• **What the task requires**
Some lines in the listing may contain the word "Madness". Say how many, with the number alone.
###
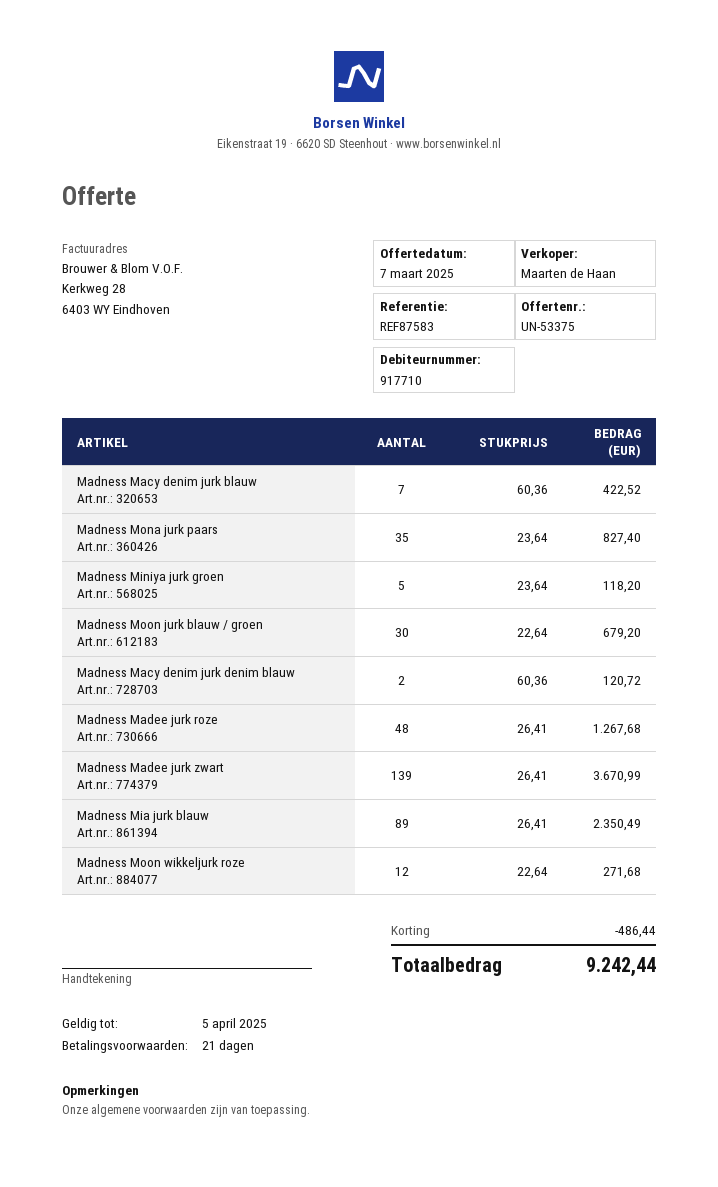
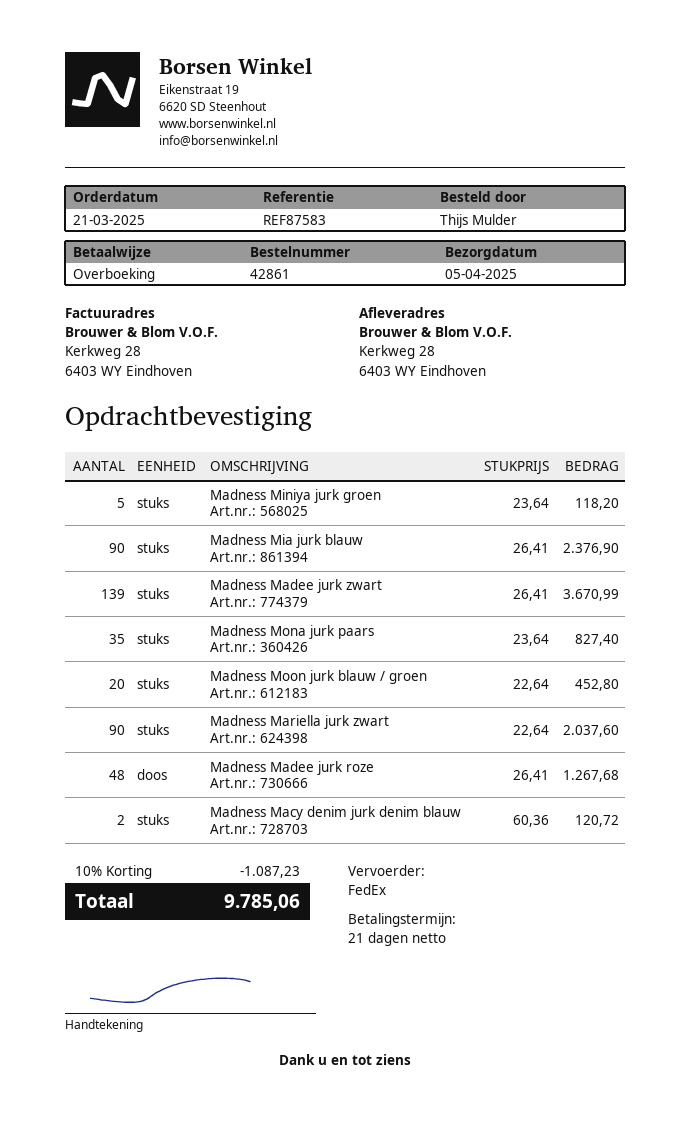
Madness Macy denim jurk blauw: 7 x 60.36 = 422.52 -> none
Madness Moon jurk blauw / groen: 30 x 22.64 = 679.20 -> 20 x 22.64 = 452.80
Madness Mia jurk blauw: 89 x 26.41 = 2350.49 -> 90 x 26.41 = 2376.90
Madness Moon wikkeljurk roze: 12 x 22.64 = 271.68 -> none
Madness Mariella jurk zwart: none -> 90 x 22.64 = 2037.60
discount: 486.44 -> 1087.23
total: 9242.44 -> 9785.06

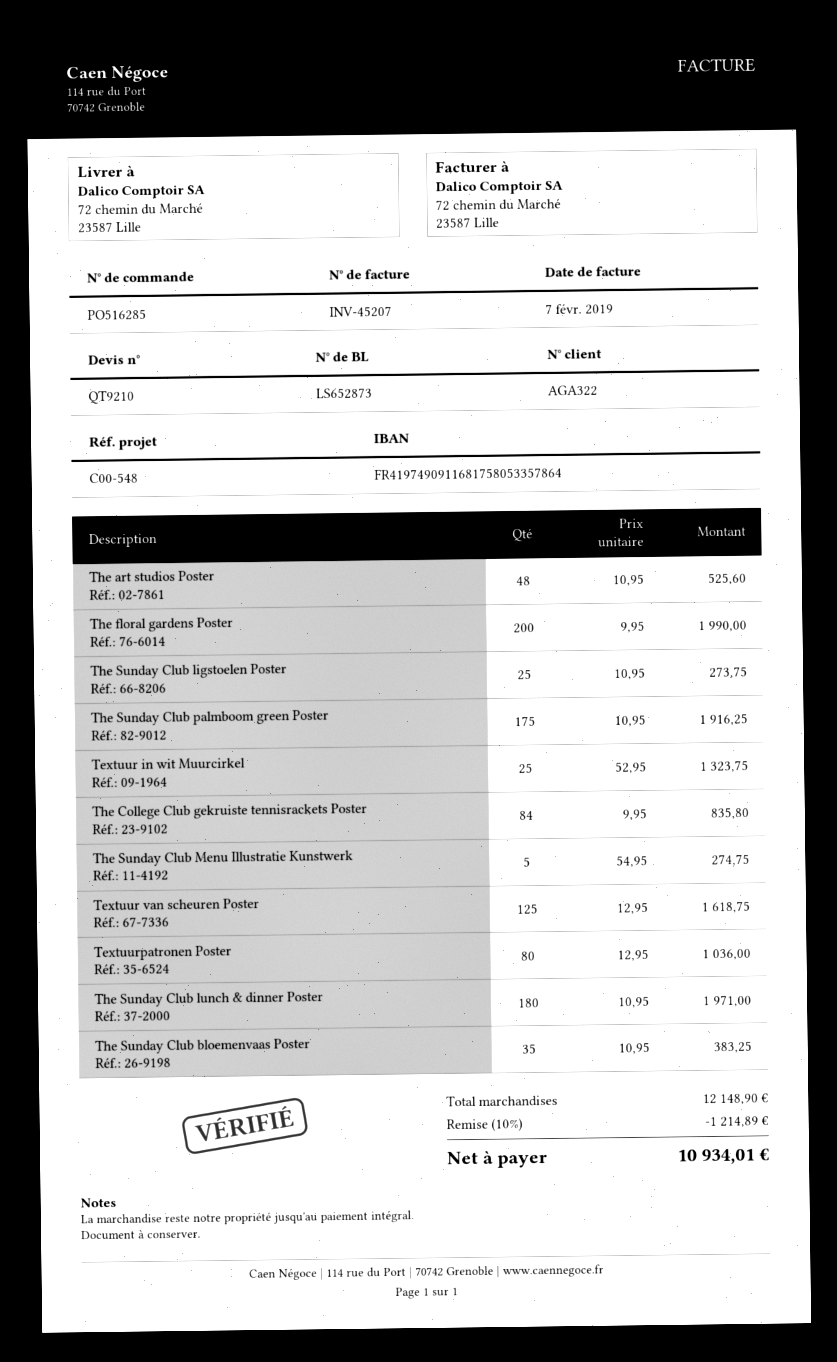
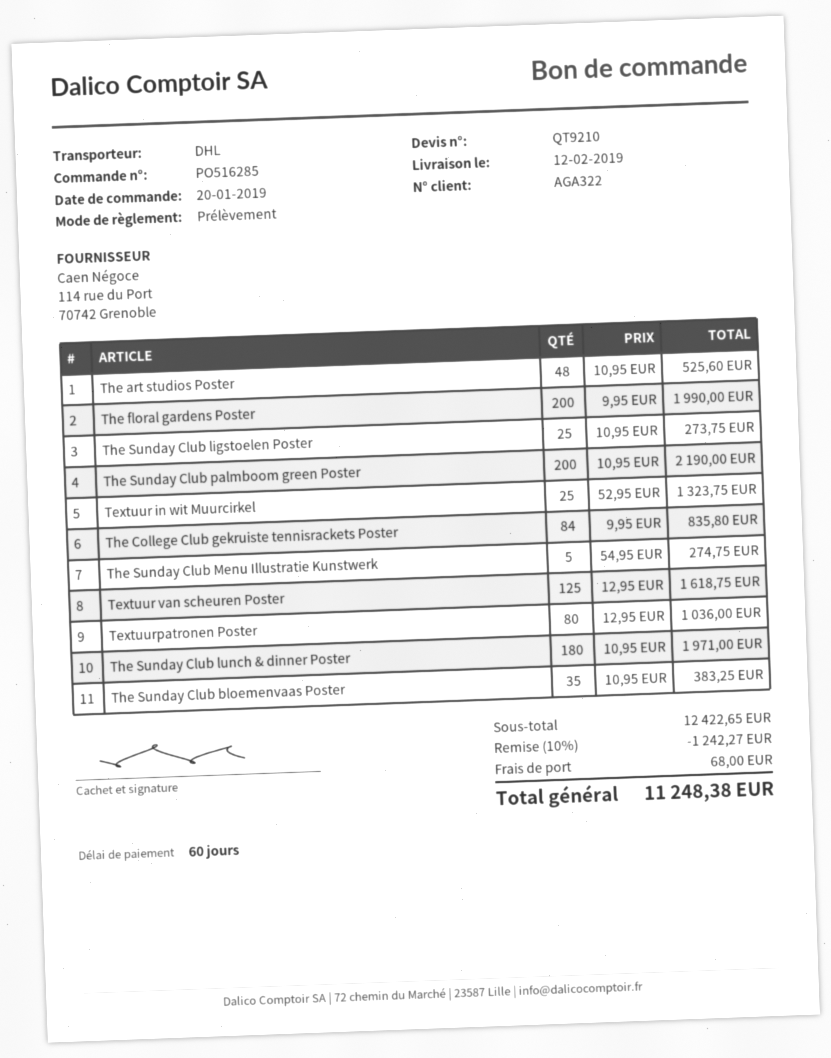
The Sunday Club palmboom green Poster: 175 x 10.95 = 1916.25 -> 200 x 10.95 = 2190.00
subtotal: 12148.90 -> 12422.65
discount: 10% = 1214.89 -> 10% = 1242.27
shipping: none -> 68.00
total: 10934.01 -> 11248.38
###
• **Result below**
5